MASVS-CRYPTO: Algorithms, keys, randomness
Verify that approved algorithms and key sizes are used, that random values come from a cryptographic source, that keys are derived and stored under the platform key store rather than hard-coded, and that custom crypto has not been written where a vetted library would have done. CRYPTO underwrites PCI DSS, HIPAA, and GDPR technical control evidence when MASVS is the testing standard.
MASVS-AUTH: Authentication and session management
Verify that the app supports the backend authentication flow correctly, that biometric and device-bound credentials are bound to the platform key store, that step-up authentication exists for sensitive actions, and that session tokens are scoped, refreshable, and revocable. AUTH ties the device to the backend identity surface.

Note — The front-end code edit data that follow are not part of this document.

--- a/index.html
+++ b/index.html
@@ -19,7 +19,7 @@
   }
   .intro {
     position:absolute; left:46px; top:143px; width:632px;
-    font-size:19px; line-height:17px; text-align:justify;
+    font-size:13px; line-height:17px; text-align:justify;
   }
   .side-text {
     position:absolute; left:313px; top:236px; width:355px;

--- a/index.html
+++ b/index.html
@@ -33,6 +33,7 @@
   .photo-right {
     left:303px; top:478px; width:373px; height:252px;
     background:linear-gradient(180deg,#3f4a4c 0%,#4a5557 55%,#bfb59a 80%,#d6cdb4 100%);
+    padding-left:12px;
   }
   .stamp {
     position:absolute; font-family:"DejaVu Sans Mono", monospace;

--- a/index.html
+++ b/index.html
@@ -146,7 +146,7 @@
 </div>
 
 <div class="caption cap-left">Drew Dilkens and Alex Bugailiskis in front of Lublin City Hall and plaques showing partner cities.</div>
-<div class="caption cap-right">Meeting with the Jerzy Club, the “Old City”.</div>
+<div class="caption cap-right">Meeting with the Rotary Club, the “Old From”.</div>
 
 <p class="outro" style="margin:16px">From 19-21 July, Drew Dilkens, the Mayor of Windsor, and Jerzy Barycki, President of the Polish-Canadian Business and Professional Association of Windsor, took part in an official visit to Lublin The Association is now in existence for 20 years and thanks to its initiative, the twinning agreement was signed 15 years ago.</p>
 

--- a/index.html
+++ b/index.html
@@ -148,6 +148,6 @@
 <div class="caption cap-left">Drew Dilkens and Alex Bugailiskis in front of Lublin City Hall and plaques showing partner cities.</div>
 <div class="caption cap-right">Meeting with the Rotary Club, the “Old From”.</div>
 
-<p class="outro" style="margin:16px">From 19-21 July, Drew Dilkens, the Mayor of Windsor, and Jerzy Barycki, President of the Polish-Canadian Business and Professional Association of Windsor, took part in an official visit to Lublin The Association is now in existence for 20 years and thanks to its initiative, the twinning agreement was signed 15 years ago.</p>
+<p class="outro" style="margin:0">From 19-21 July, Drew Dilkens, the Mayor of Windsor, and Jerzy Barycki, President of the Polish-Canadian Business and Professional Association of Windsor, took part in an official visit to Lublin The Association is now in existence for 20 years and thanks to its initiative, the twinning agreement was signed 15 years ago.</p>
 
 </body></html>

MASVS-NETWORK: TLS, pinning, proxy behaviour
Verify TLS configuration, certificate pinning where the threat model justifies it, rejection of mixed and cleartext content, handling of certificate errors, and the app behaviour when a proxy or untrusted CA is present. NETWORK catches the certificate pinning bypasses, downgrade attacks, and proxy trust issues that mature mobile reports almost always carry.

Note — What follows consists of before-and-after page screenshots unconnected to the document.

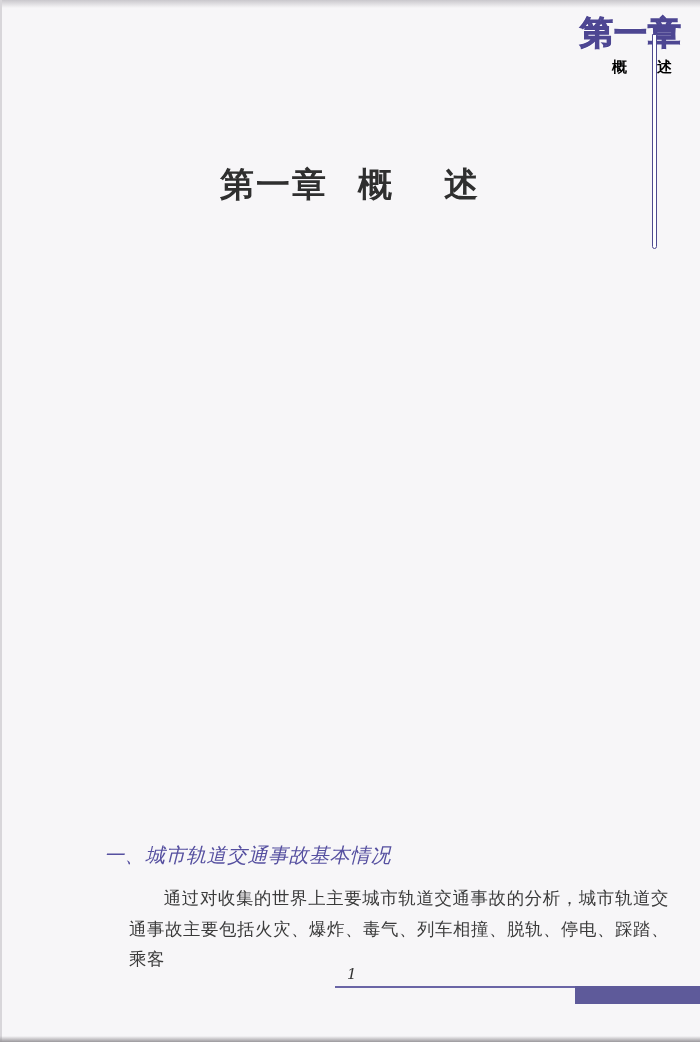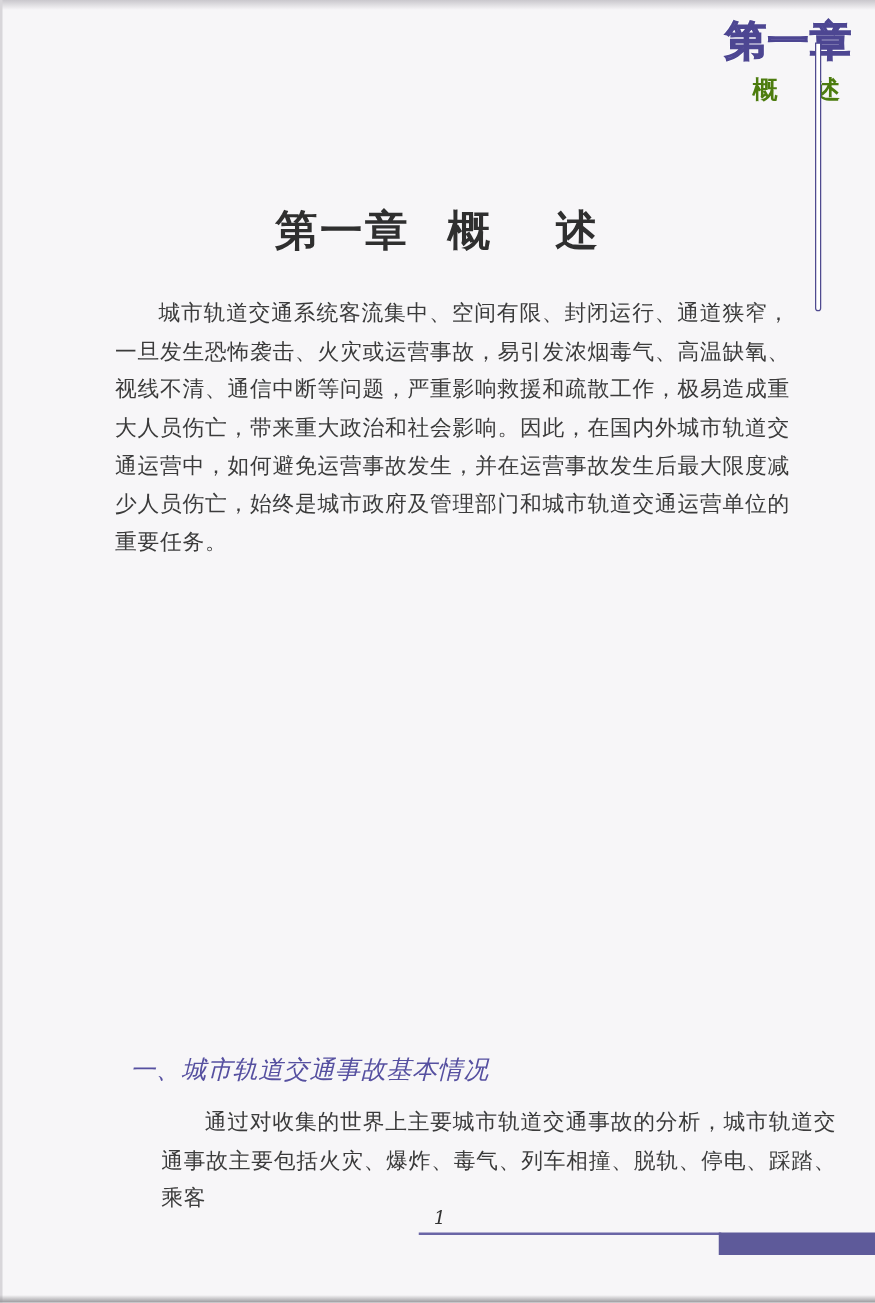--- a/index.html
+++ b/index.html
@@ -32,7 +32,7 @@
     line-height: 38px;
   }
   .chapter-tab-sub {
-    font-size: 20px; font-weight: bold; color: #4d7c0f;
+    font-size: 15px; font-weight: bold; color: #000000;
     margin-top: 6px; margin-right: 10px; word-spacing: 0;
   }
   .chapter-tab-sub span { display: inline-block; }

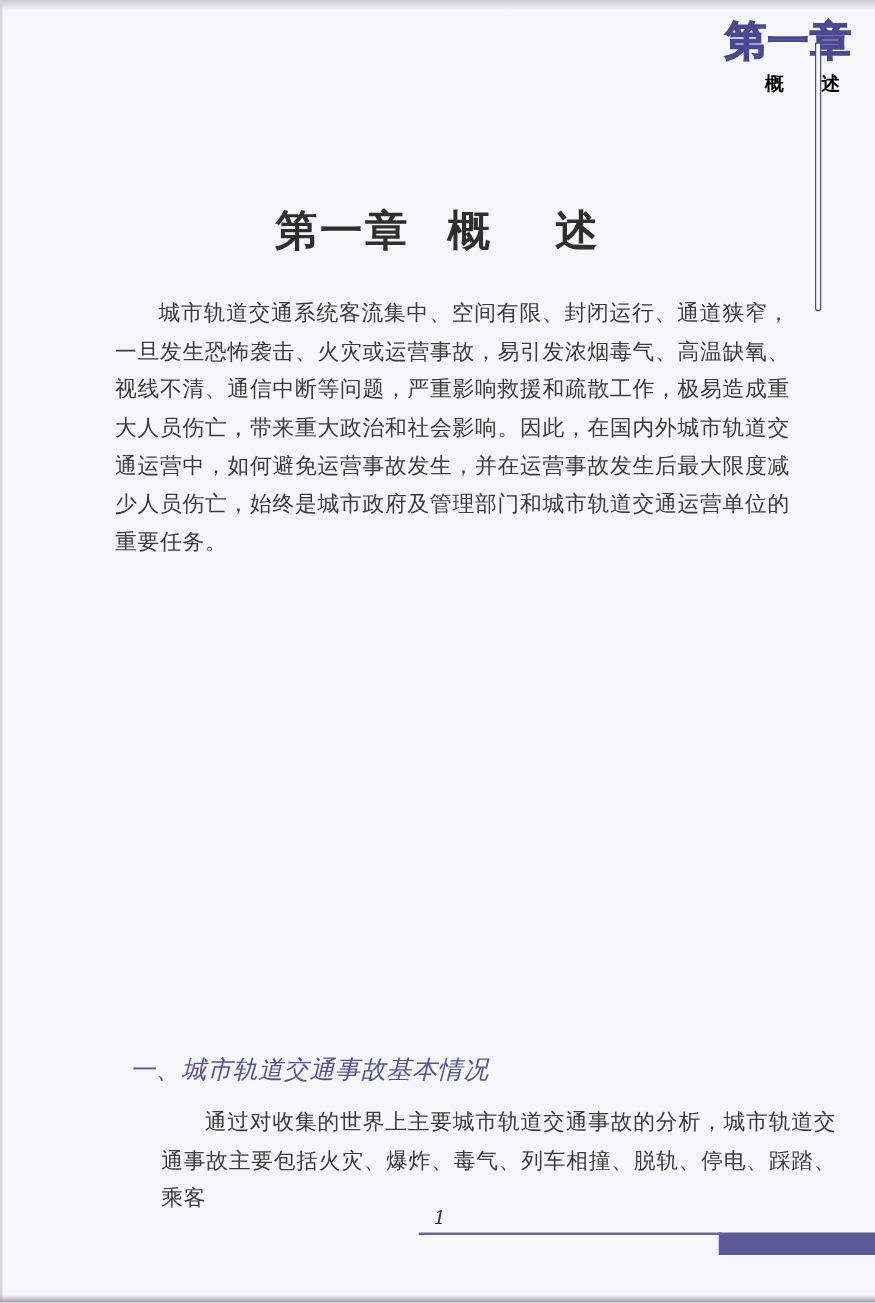--- a/index.html
+++ b/index.html
@@ -93,7 +93,6 @@
 </div>
 
 <div class="body">
-  <p class="para">城市轨道交通系统客流集中、空间有限、封闭运行、通道狭窄，一旦发生恐怖袭击、火灾或运营事故，易引发浓烟毒气、高温缺氧、视线不清、通信中断等问题，严重影响救援和疏散工作，极易造成重大人员伤亡，带来重大政治和社会影响。因此，在国内外城市轨道交通运营中，如何避免运营事故发生，并在运营事故发生后最大限度减少人员伤亡，始终是城市政府及管理部门和城市轨道交通运营单位的重要任务。</p>
 </div>
 
 <div class="section-heading">一、城市轨道交通事故基本情况</div>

MASVS-PLATFORM: IPC, deep links, WebView
Verify intent and URL scheme handling on Android, universal links on iOS, exported component permissions, WebView configuration, deep link authentication, and IPC boundaries. PLATFORM is the chapter that distinguishes a mobile app from a web app: every finding here is rooted in something the platform exposes that a browser does not.
MASVS-CODE: Dependencies and build hygiene
Verify that third party libraries are tracked and patched, that debug code paths are removed in production builds, that the binary is built with the platform-recommended hardening flags, and that CI/CD has not embedded secrets into the artefact. CODE ties verification back to the build pipeline rather than only the runtime artefact.
MASVS-RESILIENCE (R): Anti-tampering and integrity
Verify root and jailbreak detection, runtime application self-protection where applicable, anti-hooking and anti-debugging defences, and binary integrity checks. RESILIENCE is the layer applied on top of L1 or L2 when the threat model includes a motivated attacker willing to spend budget on the binary itself.
MASVS-PRIVACY: Data minimisation and consent
Verify that the app collects only the data it documents, that consent is granular and revocable, that third party SDKs are inventoried with their data flows, and that platform privacy nutrition labels reflect the implementation. PRIVACY ties MASVS verification to GDPR, CCPA, and platform store policy expectations.